Modification records

>>>

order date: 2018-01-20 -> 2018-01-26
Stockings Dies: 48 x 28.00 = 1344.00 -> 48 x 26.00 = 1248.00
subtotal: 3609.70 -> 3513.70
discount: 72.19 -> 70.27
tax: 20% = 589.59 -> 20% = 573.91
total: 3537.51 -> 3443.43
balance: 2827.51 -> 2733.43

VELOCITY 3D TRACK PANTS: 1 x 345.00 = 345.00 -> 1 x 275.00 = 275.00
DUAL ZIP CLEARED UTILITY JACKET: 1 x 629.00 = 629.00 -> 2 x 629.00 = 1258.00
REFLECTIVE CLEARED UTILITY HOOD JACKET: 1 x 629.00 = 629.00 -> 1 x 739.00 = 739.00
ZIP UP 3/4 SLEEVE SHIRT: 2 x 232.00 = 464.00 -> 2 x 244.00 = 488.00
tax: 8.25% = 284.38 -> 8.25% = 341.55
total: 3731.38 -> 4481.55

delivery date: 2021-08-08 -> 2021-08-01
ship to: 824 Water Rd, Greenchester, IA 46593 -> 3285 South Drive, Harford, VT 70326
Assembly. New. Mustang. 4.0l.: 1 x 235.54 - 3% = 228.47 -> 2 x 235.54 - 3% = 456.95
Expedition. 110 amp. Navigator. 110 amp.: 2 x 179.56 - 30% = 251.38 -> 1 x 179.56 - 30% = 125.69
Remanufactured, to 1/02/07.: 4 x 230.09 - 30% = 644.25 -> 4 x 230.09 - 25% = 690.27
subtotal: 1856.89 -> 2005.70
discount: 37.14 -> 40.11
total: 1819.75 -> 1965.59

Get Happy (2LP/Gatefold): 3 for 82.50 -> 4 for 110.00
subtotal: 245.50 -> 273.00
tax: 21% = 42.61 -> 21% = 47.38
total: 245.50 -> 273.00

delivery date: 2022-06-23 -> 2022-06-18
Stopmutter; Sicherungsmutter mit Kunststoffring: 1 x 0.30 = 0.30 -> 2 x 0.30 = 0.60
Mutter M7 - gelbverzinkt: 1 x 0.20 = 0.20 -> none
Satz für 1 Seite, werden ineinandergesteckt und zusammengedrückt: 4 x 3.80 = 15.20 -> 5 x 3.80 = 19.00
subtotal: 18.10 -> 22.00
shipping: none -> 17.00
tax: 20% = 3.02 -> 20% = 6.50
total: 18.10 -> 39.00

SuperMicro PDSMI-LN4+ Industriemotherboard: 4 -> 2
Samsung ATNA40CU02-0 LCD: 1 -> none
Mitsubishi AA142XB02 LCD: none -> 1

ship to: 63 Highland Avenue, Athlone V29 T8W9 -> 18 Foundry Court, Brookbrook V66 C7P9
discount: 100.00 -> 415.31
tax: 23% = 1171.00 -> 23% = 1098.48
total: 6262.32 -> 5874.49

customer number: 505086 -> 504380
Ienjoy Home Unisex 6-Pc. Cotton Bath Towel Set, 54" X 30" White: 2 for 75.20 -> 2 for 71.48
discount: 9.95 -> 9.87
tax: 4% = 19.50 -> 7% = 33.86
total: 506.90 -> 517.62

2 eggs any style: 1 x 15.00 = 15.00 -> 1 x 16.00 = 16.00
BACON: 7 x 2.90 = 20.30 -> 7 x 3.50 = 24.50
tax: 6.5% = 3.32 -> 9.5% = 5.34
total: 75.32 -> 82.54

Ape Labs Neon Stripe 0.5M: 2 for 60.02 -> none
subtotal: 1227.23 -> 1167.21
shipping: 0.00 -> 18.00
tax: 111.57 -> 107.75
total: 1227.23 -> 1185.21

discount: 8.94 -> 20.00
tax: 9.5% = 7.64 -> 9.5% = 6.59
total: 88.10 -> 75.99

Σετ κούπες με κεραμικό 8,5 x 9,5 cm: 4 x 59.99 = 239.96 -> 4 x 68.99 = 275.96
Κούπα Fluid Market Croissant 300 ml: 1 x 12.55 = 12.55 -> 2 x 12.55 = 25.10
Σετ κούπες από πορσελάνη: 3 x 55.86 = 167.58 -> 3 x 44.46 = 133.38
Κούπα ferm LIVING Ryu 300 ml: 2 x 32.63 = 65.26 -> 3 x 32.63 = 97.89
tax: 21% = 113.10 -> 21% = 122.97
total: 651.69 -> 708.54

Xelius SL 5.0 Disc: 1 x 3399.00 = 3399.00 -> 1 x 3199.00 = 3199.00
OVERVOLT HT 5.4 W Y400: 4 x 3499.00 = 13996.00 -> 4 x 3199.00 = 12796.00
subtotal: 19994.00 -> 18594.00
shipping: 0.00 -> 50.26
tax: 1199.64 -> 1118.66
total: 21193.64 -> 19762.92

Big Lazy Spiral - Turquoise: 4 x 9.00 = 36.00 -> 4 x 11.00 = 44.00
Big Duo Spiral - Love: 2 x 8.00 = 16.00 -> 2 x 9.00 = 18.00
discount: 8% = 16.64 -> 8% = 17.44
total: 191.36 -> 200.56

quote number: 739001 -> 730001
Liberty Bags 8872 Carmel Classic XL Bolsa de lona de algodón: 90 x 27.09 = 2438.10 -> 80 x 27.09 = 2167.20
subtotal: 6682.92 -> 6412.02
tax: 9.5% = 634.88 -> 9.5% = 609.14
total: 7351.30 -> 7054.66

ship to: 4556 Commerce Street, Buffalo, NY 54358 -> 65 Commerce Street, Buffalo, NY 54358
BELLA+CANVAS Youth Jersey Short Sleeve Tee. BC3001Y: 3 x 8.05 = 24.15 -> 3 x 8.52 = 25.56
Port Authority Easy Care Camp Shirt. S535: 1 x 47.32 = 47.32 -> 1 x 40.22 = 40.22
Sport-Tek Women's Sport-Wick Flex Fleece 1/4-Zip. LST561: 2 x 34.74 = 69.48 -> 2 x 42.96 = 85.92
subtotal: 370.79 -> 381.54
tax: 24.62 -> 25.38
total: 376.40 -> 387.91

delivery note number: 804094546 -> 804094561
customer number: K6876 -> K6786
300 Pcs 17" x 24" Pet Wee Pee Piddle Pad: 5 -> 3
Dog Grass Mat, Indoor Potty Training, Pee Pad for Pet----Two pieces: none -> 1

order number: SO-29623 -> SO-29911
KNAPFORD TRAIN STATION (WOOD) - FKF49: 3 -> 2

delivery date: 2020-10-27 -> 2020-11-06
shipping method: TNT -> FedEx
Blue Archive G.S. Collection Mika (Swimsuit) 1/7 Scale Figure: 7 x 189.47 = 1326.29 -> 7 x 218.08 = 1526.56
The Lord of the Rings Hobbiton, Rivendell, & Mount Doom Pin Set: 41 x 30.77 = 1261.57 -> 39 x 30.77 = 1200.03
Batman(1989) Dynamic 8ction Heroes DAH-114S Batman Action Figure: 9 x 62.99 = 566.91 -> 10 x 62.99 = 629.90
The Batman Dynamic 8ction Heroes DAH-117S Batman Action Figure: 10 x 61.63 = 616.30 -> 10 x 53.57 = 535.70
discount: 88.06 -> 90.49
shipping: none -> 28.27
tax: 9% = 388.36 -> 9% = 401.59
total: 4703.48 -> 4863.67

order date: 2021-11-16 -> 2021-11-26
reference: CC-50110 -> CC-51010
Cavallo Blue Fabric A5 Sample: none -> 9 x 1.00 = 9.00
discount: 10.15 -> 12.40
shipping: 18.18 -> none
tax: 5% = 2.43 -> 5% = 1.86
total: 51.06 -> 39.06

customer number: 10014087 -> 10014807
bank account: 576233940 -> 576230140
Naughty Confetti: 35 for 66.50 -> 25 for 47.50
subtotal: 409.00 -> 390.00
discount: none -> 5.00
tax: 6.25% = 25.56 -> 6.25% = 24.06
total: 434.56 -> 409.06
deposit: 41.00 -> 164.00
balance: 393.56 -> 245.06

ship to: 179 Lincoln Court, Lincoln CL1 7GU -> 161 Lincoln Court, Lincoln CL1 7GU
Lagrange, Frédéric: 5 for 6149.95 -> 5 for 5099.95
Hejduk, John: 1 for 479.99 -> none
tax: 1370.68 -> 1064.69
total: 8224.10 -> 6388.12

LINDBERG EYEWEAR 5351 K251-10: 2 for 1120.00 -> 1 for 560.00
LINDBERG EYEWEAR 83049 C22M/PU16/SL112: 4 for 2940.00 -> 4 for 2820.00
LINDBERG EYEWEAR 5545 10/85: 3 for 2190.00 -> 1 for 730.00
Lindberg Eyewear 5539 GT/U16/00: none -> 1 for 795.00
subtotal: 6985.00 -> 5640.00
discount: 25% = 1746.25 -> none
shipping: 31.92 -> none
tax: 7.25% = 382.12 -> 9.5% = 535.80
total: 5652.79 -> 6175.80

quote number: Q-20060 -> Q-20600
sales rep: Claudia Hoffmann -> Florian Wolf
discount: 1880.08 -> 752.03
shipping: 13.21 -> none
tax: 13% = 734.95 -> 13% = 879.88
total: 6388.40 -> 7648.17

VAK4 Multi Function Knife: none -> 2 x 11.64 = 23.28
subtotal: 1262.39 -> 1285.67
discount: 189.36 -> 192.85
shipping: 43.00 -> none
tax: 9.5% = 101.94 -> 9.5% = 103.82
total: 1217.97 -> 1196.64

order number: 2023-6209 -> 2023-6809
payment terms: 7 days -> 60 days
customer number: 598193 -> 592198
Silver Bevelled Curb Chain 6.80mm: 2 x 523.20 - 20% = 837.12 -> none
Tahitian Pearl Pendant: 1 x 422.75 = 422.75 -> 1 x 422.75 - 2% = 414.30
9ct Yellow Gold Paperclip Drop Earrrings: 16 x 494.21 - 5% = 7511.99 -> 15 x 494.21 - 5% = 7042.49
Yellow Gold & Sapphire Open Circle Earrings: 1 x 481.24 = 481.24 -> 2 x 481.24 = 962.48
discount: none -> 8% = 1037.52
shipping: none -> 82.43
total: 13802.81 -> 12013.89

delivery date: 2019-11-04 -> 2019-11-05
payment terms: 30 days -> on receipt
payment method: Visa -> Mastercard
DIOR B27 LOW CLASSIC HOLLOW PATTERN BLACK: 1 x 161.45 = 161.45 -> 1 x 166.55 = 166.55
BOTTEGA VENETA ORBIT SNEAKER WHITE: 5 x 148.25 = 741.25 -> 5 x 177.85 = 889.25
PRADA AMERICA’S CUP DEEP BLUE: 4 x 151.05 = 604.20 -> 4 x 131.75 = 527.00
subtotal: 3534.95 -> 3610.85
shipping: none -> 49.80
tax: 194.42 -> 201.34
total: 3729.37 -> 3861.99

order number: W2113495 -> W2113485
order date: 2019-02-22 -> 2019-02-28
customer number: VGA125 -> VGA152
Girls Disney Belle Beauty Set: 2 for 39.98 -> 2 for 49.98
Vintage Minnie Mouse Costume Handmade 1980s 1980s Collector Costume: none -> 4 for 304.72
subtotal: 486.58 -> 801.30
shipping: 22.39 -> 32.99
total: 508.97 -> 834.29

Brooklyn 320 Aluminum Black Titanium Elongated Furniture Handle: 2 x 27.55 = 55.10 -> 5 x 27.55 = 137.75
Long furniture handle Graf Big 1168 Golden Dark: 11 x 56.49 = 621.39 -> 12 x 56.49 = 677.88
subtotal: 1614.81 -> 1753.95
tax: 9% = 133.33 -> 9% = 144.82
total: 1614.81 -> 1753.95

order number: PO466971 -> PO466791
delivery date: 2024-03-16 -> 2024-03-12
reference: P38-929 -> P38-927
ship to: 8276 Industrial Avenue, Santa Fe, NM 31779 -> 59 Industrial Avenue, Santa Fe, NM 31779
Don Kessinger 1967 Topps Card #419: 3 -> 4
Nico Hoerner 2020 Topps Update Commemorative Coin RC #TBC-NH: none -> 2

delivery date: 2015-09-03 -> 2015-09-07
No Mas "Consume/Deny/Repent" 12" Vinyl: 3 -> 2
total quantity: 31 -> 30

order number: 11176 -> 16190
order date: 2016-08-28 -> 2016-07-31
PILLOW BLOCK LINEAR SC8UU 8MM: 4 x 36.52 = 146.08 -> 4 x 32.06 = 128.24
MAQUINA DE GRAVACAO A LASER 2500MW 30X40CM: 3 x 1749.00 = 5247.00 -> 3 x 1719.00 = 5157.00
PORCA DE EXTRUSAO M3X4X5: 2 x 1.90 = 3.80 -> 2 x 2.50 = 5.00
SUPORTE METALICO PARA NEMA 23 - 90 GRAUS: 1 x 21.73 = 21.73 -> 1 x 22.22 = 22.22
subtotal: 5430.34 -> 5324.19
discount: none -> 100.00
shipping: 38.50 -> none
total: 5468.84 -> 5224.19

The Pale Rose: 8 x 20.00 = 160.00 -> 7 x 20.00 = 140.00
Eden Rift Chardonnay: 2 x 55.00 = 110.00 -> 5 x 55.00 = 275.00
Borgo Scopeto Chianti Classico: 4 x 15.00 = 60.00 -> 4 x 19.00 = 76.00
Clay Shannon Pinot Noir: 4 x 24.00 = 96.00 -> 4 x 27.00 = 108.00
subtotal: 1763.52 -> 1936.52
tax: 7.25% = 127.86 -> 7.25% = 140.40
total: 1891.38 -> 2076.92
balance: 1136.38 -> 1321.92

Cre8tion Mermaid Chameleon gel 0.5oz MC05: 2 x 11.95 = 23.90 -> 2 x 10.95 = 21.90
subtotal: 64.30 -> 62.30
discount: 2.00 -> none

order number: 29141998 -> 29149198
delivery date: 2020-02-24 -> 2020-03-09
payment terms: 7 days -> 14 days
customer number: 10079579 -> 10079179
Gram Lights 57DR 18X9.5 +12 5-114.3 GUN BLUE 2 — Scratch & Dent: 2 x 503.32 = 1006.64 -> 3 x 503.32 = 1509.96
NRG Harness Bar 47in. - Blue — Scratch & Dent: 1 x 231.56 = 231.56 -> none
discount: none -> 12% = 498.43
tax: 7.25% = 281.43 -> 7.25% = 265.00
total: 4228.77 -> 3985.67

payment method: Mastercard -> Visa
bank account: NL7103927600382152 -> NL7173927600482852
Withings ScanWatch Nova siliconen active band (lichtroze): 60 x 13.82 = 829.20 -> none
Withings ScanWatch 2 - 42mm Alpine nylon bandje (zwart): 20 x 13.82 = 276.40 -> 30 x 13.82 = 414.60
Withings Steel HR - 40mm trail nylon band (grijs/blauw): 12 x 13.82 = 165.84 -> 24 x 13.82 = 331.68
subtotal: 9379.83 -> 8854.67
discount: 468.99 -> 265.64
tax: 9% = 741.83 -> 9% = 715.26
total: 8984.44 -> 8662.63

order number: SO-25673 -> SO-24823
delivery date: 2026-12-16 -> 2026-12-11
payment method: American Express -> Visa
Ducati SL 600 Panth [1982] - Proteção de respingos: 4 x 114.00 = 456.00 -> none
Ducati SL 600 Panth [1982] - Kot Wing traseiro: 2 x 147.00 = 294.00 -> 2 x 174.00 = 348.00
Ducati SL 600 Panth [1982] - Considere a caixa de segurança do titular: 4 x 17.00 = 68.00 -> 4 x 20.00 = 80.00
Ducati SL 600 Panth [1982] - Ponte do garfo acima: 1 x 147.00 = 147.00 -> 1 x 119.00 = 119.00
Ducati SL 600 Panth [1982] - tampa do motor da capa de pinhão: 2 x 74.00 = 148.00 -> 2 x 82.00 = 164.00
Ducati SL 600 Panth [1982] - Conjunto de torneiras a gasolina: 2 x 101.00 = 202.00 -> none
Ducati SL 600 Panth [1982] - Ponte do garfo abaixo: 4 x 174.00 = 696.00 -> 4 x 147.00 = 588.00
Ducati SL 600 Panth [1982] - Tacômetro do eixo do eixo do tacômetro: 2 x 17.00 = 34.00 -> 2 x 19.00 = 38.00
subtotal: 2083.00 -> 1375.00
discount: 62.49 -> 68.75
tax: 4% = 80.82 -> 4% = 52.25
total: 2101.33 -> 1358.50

<<<

Restate word for word the entries above, starting at the line with "9ct Yellow Gold" and ending at the line with "Girls Disney Belle", inclusive, and no others.

9ct Yellow Gold Paperclip Drop Earrrings: 16 x 494.21 - 5% = 7511.99 -> 15 x 494.21 - 5% = 7042.49
Yellow Gold & Sapphire Open Circle Earrings: 1 x 481.24 = 481.24 -> 2 x 481.24 = 962.48
discount: none -> 8% = 1037.52
shipping: none -> 82.43
total: 13802.81 -> 12013.89

delivery date: 2019-11-04 -> 2019-11-05
payment terms: 30 days -> on receipt
payment method: Visa -> Mastercard
DIOR B27 LOW CLASSIC HOLLOW PATTERN BLACK: 1 x 161.45 = 161.45 -> 1 x 166.55 = 166.55
BOTTEGA VENETA ORBIT SNEAKER WHITE: 5 x 148.25 = 741.25 -> 5 x 177.85 = 889.25
PRADA AMERICA’S CUP DEEP BLUE: 4 x 151.05 = 604.20 -> 4 x 131.75 = 527.00
subtotal: 3534.95 -> 3610.85
shipping: none -> 49.80
tax: 194.42 -> 201.34
total: 3729.37 -> 3861.99

order number: W2113495 -> W2113485
order date: 2019-02-22 -> 2019-02-28
customer number: VGA125 -> VGA152
Girls Disney Belle Beauty Set: 2 for 39.98 -> 2 for 49.98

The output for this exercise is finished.